== Given information ==

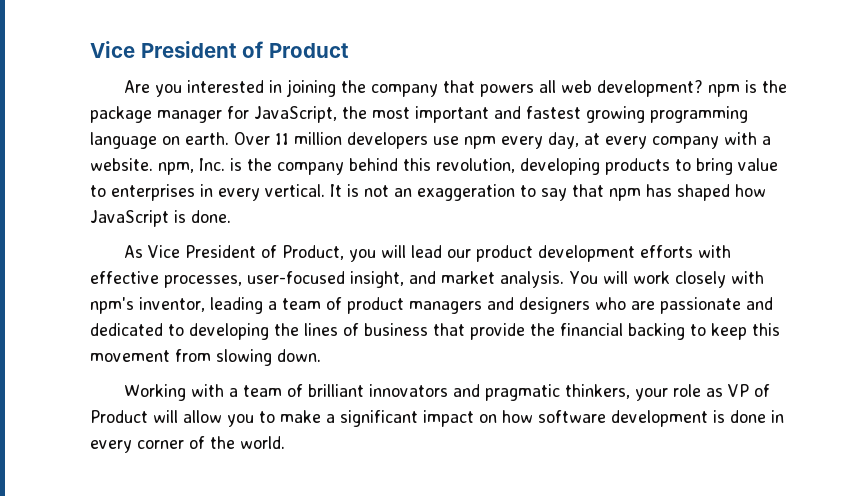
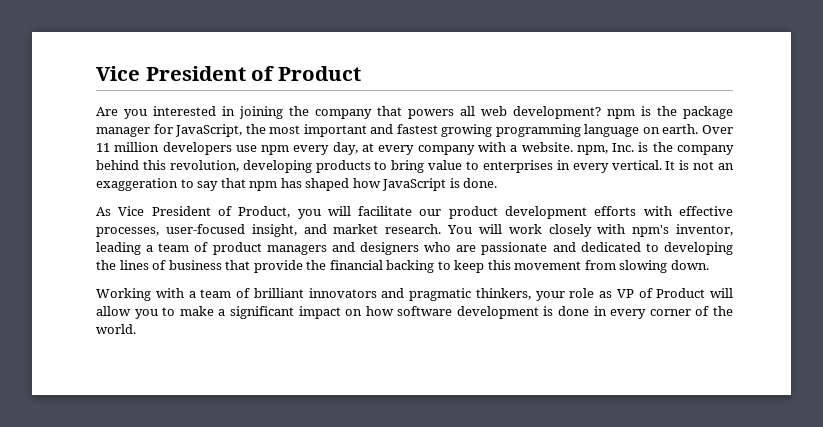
[410,245,442,258] lead -> [358,206,413,216] facilitate
[500,271,564,288] analysis. -> [385,224,442,234] research.

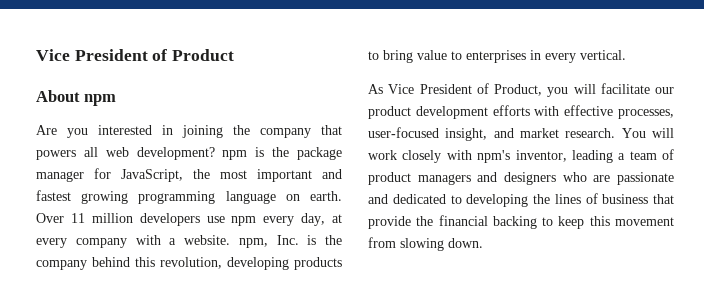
(361, 73) none -> [36,90,117,106] // About npm
[665,160,734,170] [96,178,498,191] It is not an exaggeration to say that npm has shaped how JavaScript is done. -> (626, 55) none
[96,288,733,301] [96,306,733,319] [96,324,136,334] // Working with a team of brilliant innovators and pragmatic thinkers, your role as VP of Product will allow you to make a significant impact on how software development is done in every corner of the world. -> (483, 243) none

===

- _Aim of the task_
Each line above that contains the string "none" counts once; give the number of such lines and nothing more.

- _Task result_
3